Going through the data below, please show each line containing the string "shadow".

### Data for this task

>>>>

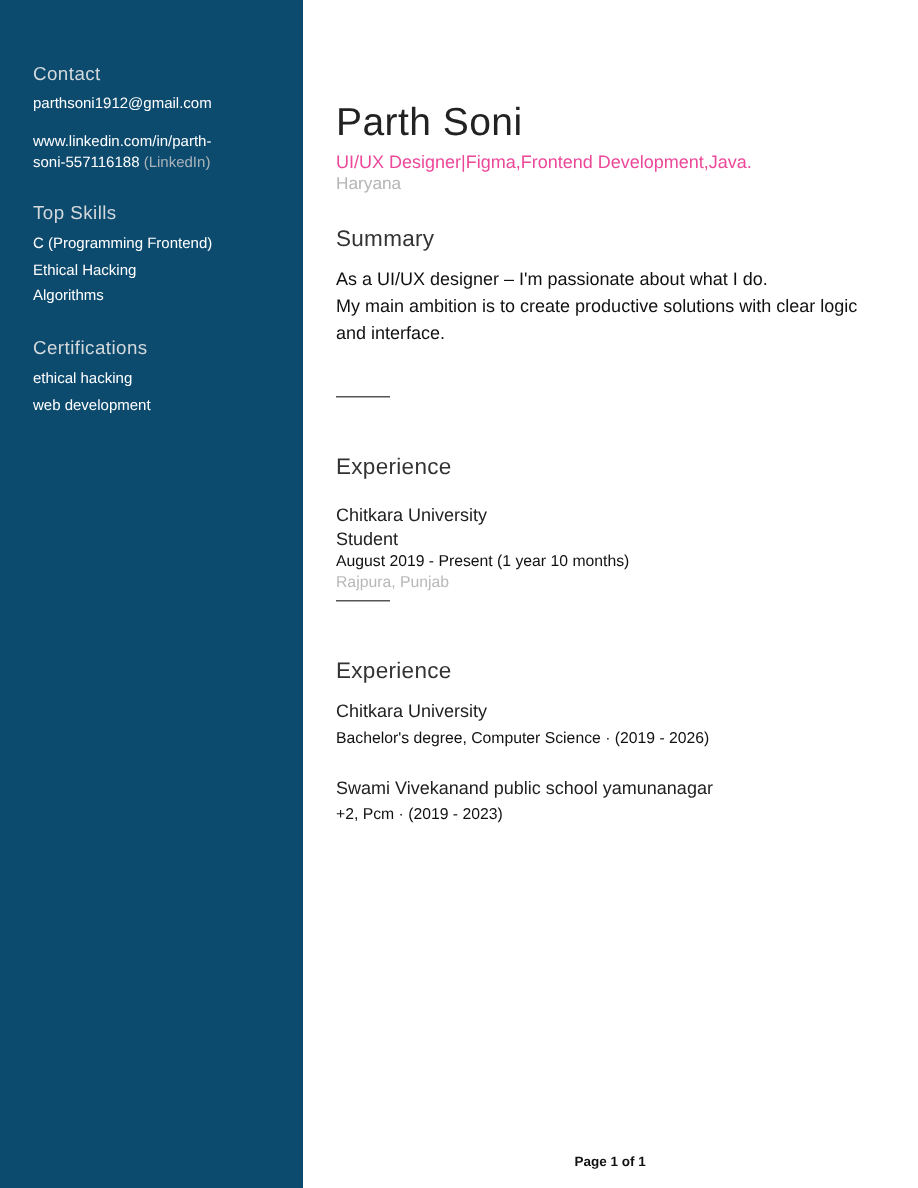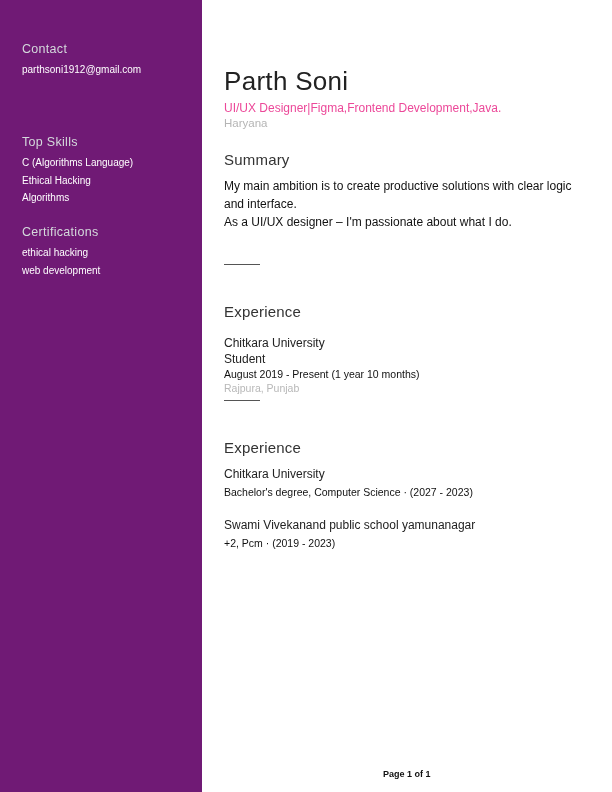--- a/index.html
+++ b/index.html
@@ -1,20 +1,20 @@
 <!DOCTYPE html>
 <html><head>
 <meta charset="utf-8">
 <style>
   * { margin: 0; padding: 0; box-sizing: border-box; }
   html, body { width: 612px; height: 792px; background: #ffffff; overflow: hidden; }
   body { position: relative; font-family: "Liberation Sans", sans-serif; }
   .sidebar {
     position: absolute; left: 0; top: 0; width: 202px; height: 792px;
-    background: #701a75;
+    background: #0c4a6e;
   }
   .side-head {
     position: absolute; left: 22px; font-size: 12.5px; color: #d4d9dc;
     letter-spacing: 0.3px;
   }
   .side-text {
     position: absolute; left: 22px; font-size: 10px; color: #ffffff; line-height: 14px;
   }
   .side-text .muted { color: #a9b3ba; }
   .main-text { position: absolute; left: 224px; color: #222; margin-top: 26px; }
@@ -29,48 +29,53 @@
   .dates { font-size: 10.5px; color: #111; }
   .place { font-size: 10.5px; color: #b8b8b8; }
   .footer { position: absolute; left: 383px; top: 769px; font-size: 9px; font-weight: bold; color: #111; }
 </style>
 </head>
 <body>
 
 <div class="sidebar">
   <div class="side-head" style="top:42px">Contact</div>
   <div class="side-text" style="top:63px">parthsoni1912@gmail.com</div>
+  <div class="side-text" style="top:88px">
+    <span>www.linkedin.com/in/parth-</span><br>
+    <span>soni-557116188</span>
+    <span class="muted">(LinkedIn)</span>
+  </div>
 
   <div class="side-head" style="top:135px">Top Skills</div>
-  <div class="side-text" style="top:156px">C (Algorithms Language)</div>
+  <div class="side-text" style="top:156px">C (Programming Frontend)</div>
   <div class="side-text" style="top:174px">Ethical Hacking</div>
   <div class="side-text" style="top:191px">Algorithms</div>
 
   <div class="side-head" style="top:225px">Certifications</div>
   <div class="side-text" style="top:246px">ethical hacking</div>
   <div class="side-text" style="top:264px">web development</div>
 </div>
 
 <div class="main-text name" style="top:40px">Parth Soni</div>
 <div class="main-text headline" style="top:75px">UI/UX Designer|Figma,Frontend Development,Java.</div>
 <div class="main-text location" style="top:91px">Haryana</div>
 
 <div class="main-text section-title" style="top:125px">Summary</div>
 <div class="main-text para" style="top:151px">
+  <div>As a UI/UX designer – I'm passionate about what I do.</div>
   <div>My main ambition is to create productive solutions with clear logic and interface.</div>
-  <div>As a UI/UX designer – I'm passionate about what I do.</div>
 </div>
 
 <div class="rule" style="top:264px"></div>
 <div class="main-text section-title" style="top:277px">Experience</div>
 <div class="main-text org" style="top:310px">Chitkara University</div>
 <div class="main-text role" style="top:326px">Student</div>
 <div class="main-text dates" style="top:342px">August 2019 - Present (1 year 10 months)</div>
 <div class="main-text place" style="top:356px">Rajpura, Punjab</div>
 
 <div class="rule" style="top:400px"></div>
 <div class="main-text section-title" style="top:413px">Experience</div>
 <div class="main-text org" style="top:441px">Chitkara University</div>
-<div class="main-text dates" style="top:460px">Bachelor's degree, Computer Science · (2027 - 2023)</div>
+<div class="main-text dates" style="top:460px">Bachelor's degree, Computer Science · (2019 - 2026)</div>
 <div class="main-text org" style="top:492px">Swami Vivekanand public school yamunanagar</div>
 <div class="main-text dates" style="top:511px">+2, Pcm · (2019 - 2023)</div>
 
 <div class="footer">Page 1 of 1</div>
 
 </body></html>

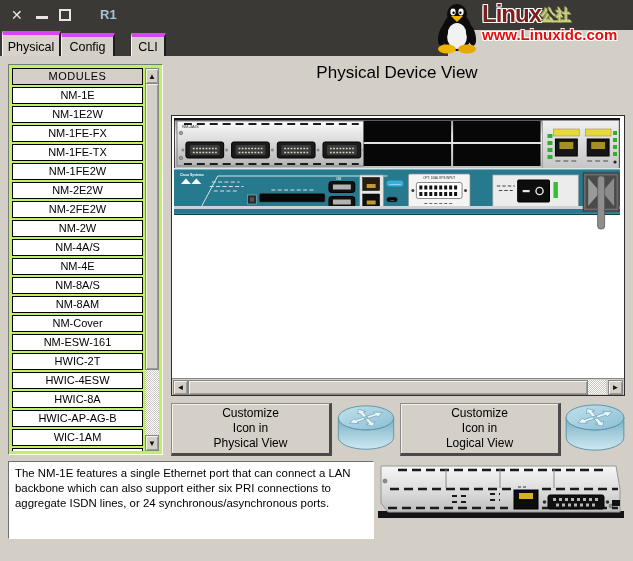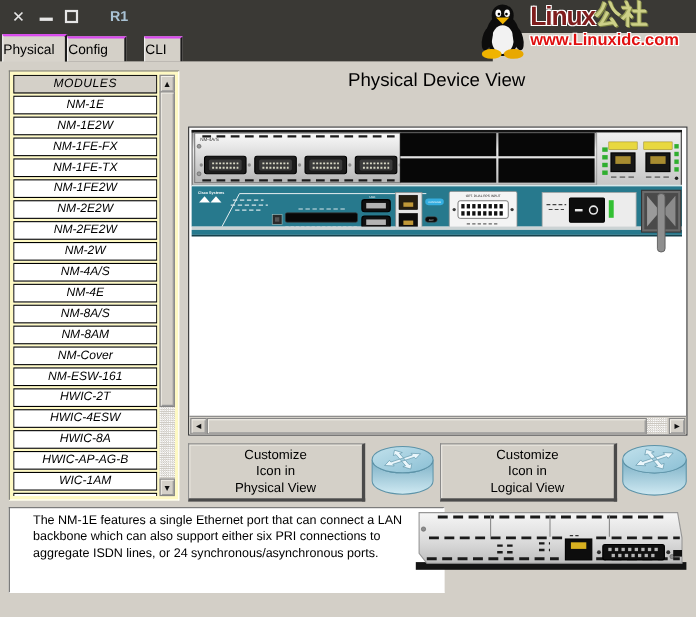--- a/index.html
+++ b/index.html
@@ -10,37 +10,37 @@
   .winbtn{position:absolute;top:7px;color:#e6e6e6;font-weight:bold;font-size:14px;line-height:16px;cursor:default;}
   #btn-close{left:11px;}
   #btn-min{left:36px;width:12px;height:9px;border-bottom:3px solid #e6e6e6;}
   #btn-max{left:59px;width:8px;height:8px;border:2px solid #e6e6e6;top:9px;}
   #win-title{position:absolute;left:88px;top:7px;color:#a9c2d4;font-weight:bold;font-size:13px;padding-left:12px;}
   
   #watermark{position:absolute;right:3px;top:2px;width:196px;height:52px;display:flex;align-items:flex-start;pointer-events:none;z-index:50;}
   #wm-text{margin-left:2px;line-height:1;}
   #wm-brand{font-size:24px;font-weight:bold;color:#7f1d1d;letter-spacing:-1px;
      text-shadow:-1px -1px 0 #fff,1px -1px 0 #fff,-1px 1px 0 #fff,1px 1px 0 #fff;}
-  #wm-cjk{font-size:24px;font-weight:bold;color:#cdd088;letter-spacing:0;vertical-align:2px;
-     text-shadow:-1px -1px 0 #9aa05a,1px 1px 0 #7a8040;}
+  #wm-cjk{font-size:15px;font-weight:bold;color:#cdd088;letter-spacing:0;vertical-align:2px;
+     text-shadow:-1px -1px 0 #9aa05a,1px 1px 0 #7a8040;text-decoration:underline;}
   #wm-url{font-size:15px;font-weight:bold;color:#e01010;margin-top:1px;
      text-shadow:-1px -1px 0 #fff,1px -1px 0 #fff,-1px 1px 0 #fff,1px 1px 0 #fff;}
   
   #tabrow{position:absolute;left:0;top:30px;width:633px;height:26px;background:#d3cfc7;}
   #tabrow-dark{position:absolute;left:0;top:0;width:448px;height:26px;background:#3a3935;}
-  .tab{position:absolute;background:#d4d0c8;border-left:1px solid #f4f4f4;border-top:2px solid #d946ef;
-       border-right:2px solid #1d1d1d;font-size:12.5px;color:#000;cursor:default;}
+  .tab{position:absolute;background:#d4d0c8;border-left:1px solid #f4f4f4;border-top:4px solid #d946ef;
+       border-right:2px solid #1d1d1d;text-align:center;font-size:12.5px;color:#000;cursor:default;}
   .tab.active{left:2px;top:1px;width:56px;height:25px;line-height:24px;background:#d7d3cb;}
   #tab-config{left:61px;top:3px;width:51px;height:21px;line-height:21px;}
   #tab-cli{left:115px;top:3px;width:32px;height:21px;line-height:21px;margin-left:16px;}
   
   #main{position:absolute;left:0;top:56px;width:633px;height:505px;background:#d3cfc7;}
   
-  #modules-box{position:absolute;left:8px;top:8px;width:153px;height:389px;background:#fef9c3;
-      border-top:1px solid #7a7a7a;border-left:1px solid #7a7a7a;border-bottom:1px solid #fff;border-right:1px solid #fff;font-style:italic;}
+  #modules-box{position:absolute;left:8px;top:8px;width:153px;height:389px;background:#bef264;
+      border-top:1px solid #7a7a7a;border-left:1px solid #7a7a7a;border-bottom:1px solid #fff;border-right:1px solid #fff;}
   #modules-inner{position:absolute;left:3px;top:3px;right:19px;bottom:3px;overflow:hidden;}
   .mod-item{height:15px;margin-bottom:2px;border:1px solid #000;background:#fff;
       text-align:center;font-size:11px;line-height:15px;color:#000;cursor:default;}
   .mod-header{background:#d4d0c8;letter-spacing:0.5px;}
   .mod-partial{height:4px;margin-bottom:0;}
   
   .sb-btn{position:absolute;background:#d4d0c8;border:1px solid #868686;
       box-shadow:inset 1px 1px 0 #f4f1ea, inset -1px -1px 0 #9a9a9a;
       display:flex;align-items:center;justify-content:center;font-size:8px;color:#111;cursor:default;}
   .sb-thumb{position:absolute;background:#d4d0c8;border:1px solid #868686;
@@ -69,21 +69,21 @@
       box-shadow:inset 1px 1px 0 #f4f1ea;display:flex;align-items:center;justify-content:center;text-align:center;
       font-size:12px;line-height:1.25;white-space:pre-line;color:#000;cursor:default;}
   #cust-physical{left:171px;top:347px;width:157px;height:49px;}
   #cust-logical{left:400px;top:347px;width:157px;height:49px;}
   .router-icon{position:absolute;}
   #router-icon-1{left:335px;top:348px;}
   #router-icon-2{left:562px;top:347px;}
   
   #desc-box{position:absolute;left:8px;top:405px;width:352px;height:68px;background:#fff;
       border-top:1px solid #6e6e6e;border-left:1px solid #6e6e6e;border-bottom:1px solid #fff;border-right:1px solid #fff;
-      padding:4px 21px;font-size:11.4px;line-height:1.3;color:#000;overflow:hidden;}
+      padding:4px 6px;font-size:11.4px;line-height:1.3;color:#000;overflow:hidden;}
   #module-preview{position:absolute;left:368px;top:403px;}
 </style>
 </head>
 <body>
 
 <div id="app">
 
   <div id="titlebar">
     <div class="winbtn" id="btn-close">✕</div>
     <div class="winbtn" id="btn-min"></div>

<<<<

### Response to this task
      text-shadow:-1px -1px 0 #fff,1px -1px 0 #fff,-1px 1px 0 #fff,1px 1px 0 #fff;}
-     text-shadow:-1px -1px 0 #9aa05a,1px 1px 0 #7a8040;}
+     text-shadow:-1px -1px 0 #9aa05a,1px 1px 0 #7a8040;text-decoration:underline;}
      text-shadow:-1px -1px 0 #fff,1px -1px 0 #fff,-1px 1px 0 #fff,1px 1px 0 #fff;}
       box-shadow:inset 1px 1px 0 #f4f1ea, inset -1px -1px 0 #9a9a9a;
       box-shadow:inset 1px 1px 0 #f4f1ea;display:flex;align-items:center;justify-content:center;text-align:center;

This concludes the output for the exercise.